Psicologa: Gioco scaramantico, ne abbiamo bisogno
«Ci crediamo per sentirci nel gruppo e esorcizzare le paure»
ROMA - E' un gioco antico come l'uomo. Un momento per esorcizzare le nostre paure e sentirci parte di un gruppo, perchè la conversazione con i nostri simili è il vero balsamo che lenisce l'angoscia che abbiamo della solitudine. Quella del terremoto che oggi avrebbe dovuto colpire Roma è solo l'ultima bufala catastrofista alla quale abbiamo assistito, ma il meccanismo che l'ha generata e alimentata ha radici profonde nella psiche umana.
«Oggi abbiamo mezzi di comunicazione che moltiplicano la capacità di diffusione di queste bufale, che noi chiamiamo rumors, ma in realtà il fenomeno c'è sempre stato. Il processo di base è sempre affascinante: perchè si crede a cose evidentemente inverosimili?», dice a TM News Giovanna Leone, docente di Psicologia sociale nel Dipartimento di Sociologia e Comunicazione dell'Università 'La Sapienza' di Roma.
«La credulità va rapportata con diversi processi. Tra questi c'è il fatto che condividere argomenti è un modo come un altro di non essere fuori dai circuiti di conversazione. Dire di non crederci per niente è come non stare al gioco e farlo è un modo di essere in relazione: noi lo chiamiamo processo di 'influenza sociale'».
«Il secondo problema è perchè questo gioco comunicativo si innesca su argomenti paurosi, anche se le bufale bisogna distinguerle dal fenomeno del panico: qui siamo a una specie di disastro per gioco, è come vedere un film dell'orrore splatter, sappiamo che è tutto finto. Giochiamo con le nostre paure perchè - continua Leone - ci dà l'illusione che le possiamo controllare. Naturalmente quanto più una persona ha veramente il controllo delle sue emozioni, tanto più non ha bisogno di fare questi giochi».
Secondo la professoressa alle leggende metropolitane comunque «nessuno crede veramente, altrimenti si farebbe fronte realisticamente alla paura: è appunto una gioco, dove la cosa gradevole è che stiamo tutti provando la stessa emozione. Un contagio emotivo che cresce a maggiore forza quanto più tutti gli altri un po' lo credono. Ci sentiamo parte del gruppo e questo ci dà come un senso di esaltazione: il fatto che pensiamo che stiamo tutti provando la stessa emozione ha un aspetto malgrado tutto gradevole».

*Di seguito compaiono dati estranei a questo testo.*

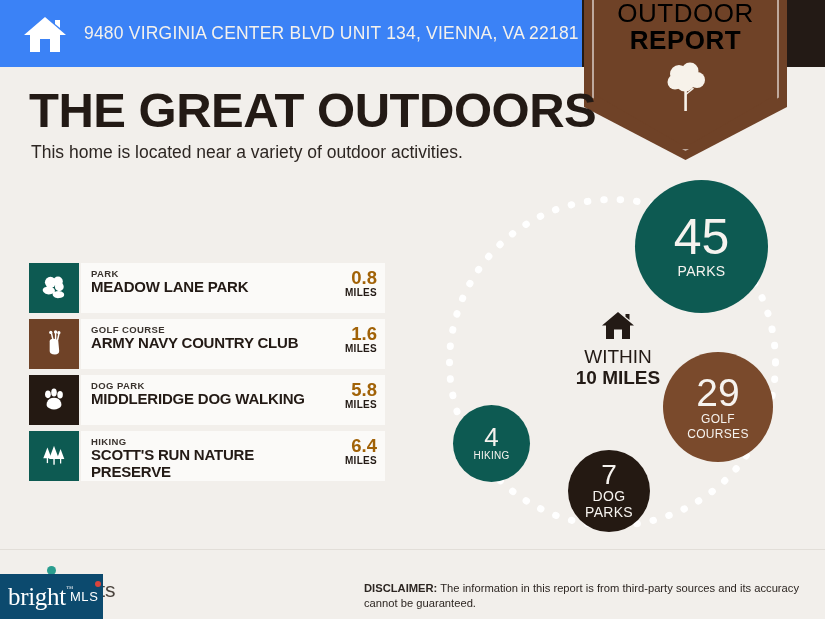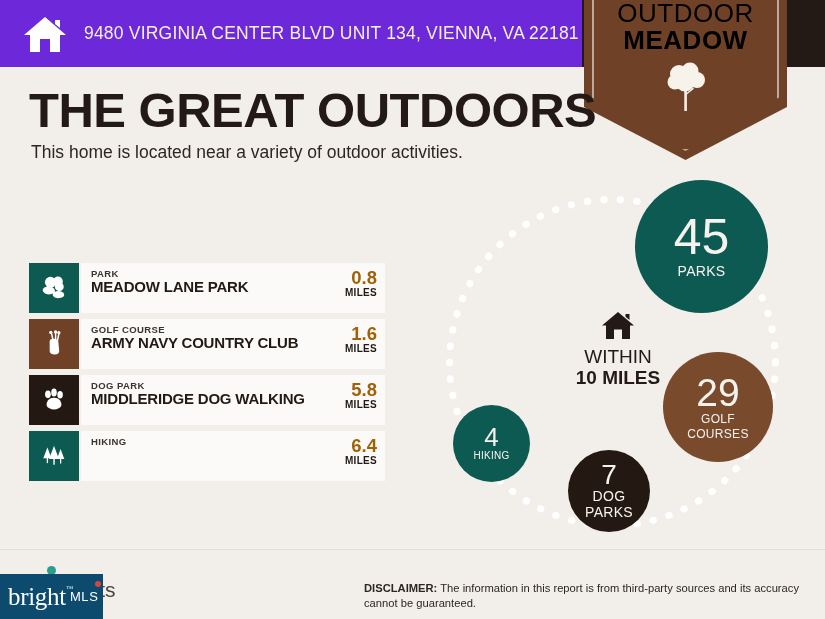"9480 VIRGINIA CENTER BLVD UNIT" .header-inner { background: #6d28d9 -> #3b82f6 }
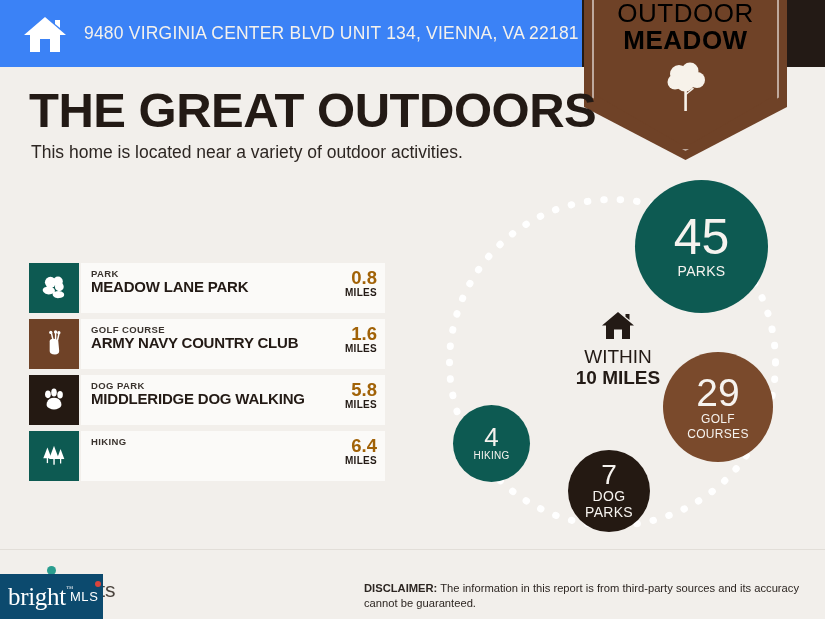"MEADOW" span.l2 { text: MEADOW -> REPORT }
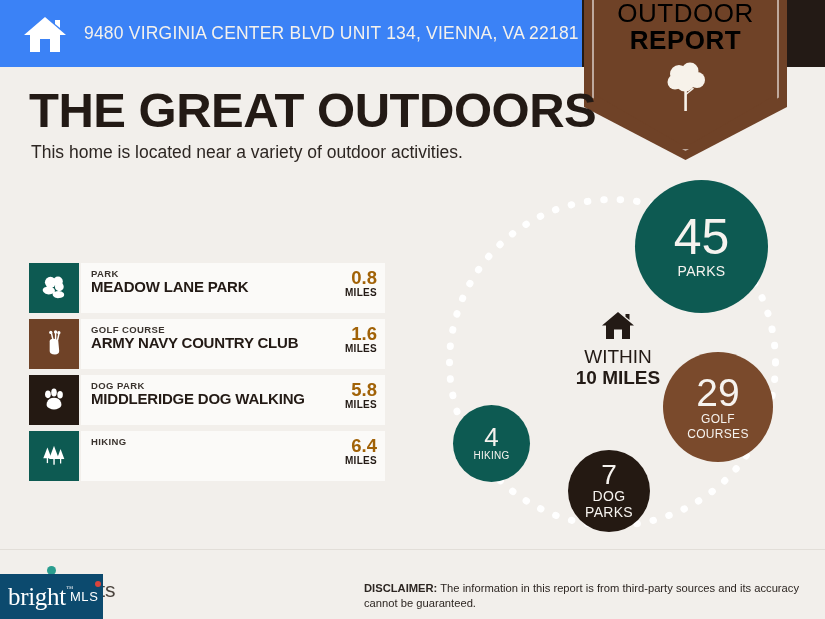"SCOTT'S RUN NATURE PRESERVE" div.pop-name { html: none -> <div>SCOTT'S RUN NATURE PRESERVE</div> }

Altra variabile è quella del mezzo di comunicazione. Nei tempi di Internet, community, chat e social network hanno dato una risposta 'virtuale' al bisogno di non sentirsi soli, ma «quando siamo faccia a faccia lanciamo una serie di segnali, soprattutto non verbali, fuori dal nostro controllo volontario, che ci fanno capire che l'altra persona non fa veramente sul serio. Quando invece abbiamo un'informazione molto depotenziata, come nelle conversazioni on-line, tutti questi segnali non ci sono e c'è il rischio che questa specie di gioco sociale diventi più incontrollabile».
Insomma per Leone la storia del terremoto a Roma «è un esercizio scaramantico e la paura che si evoca è sempre la stessa: quella di non essere più nel gruppo e di non essere più padroni di se stessi».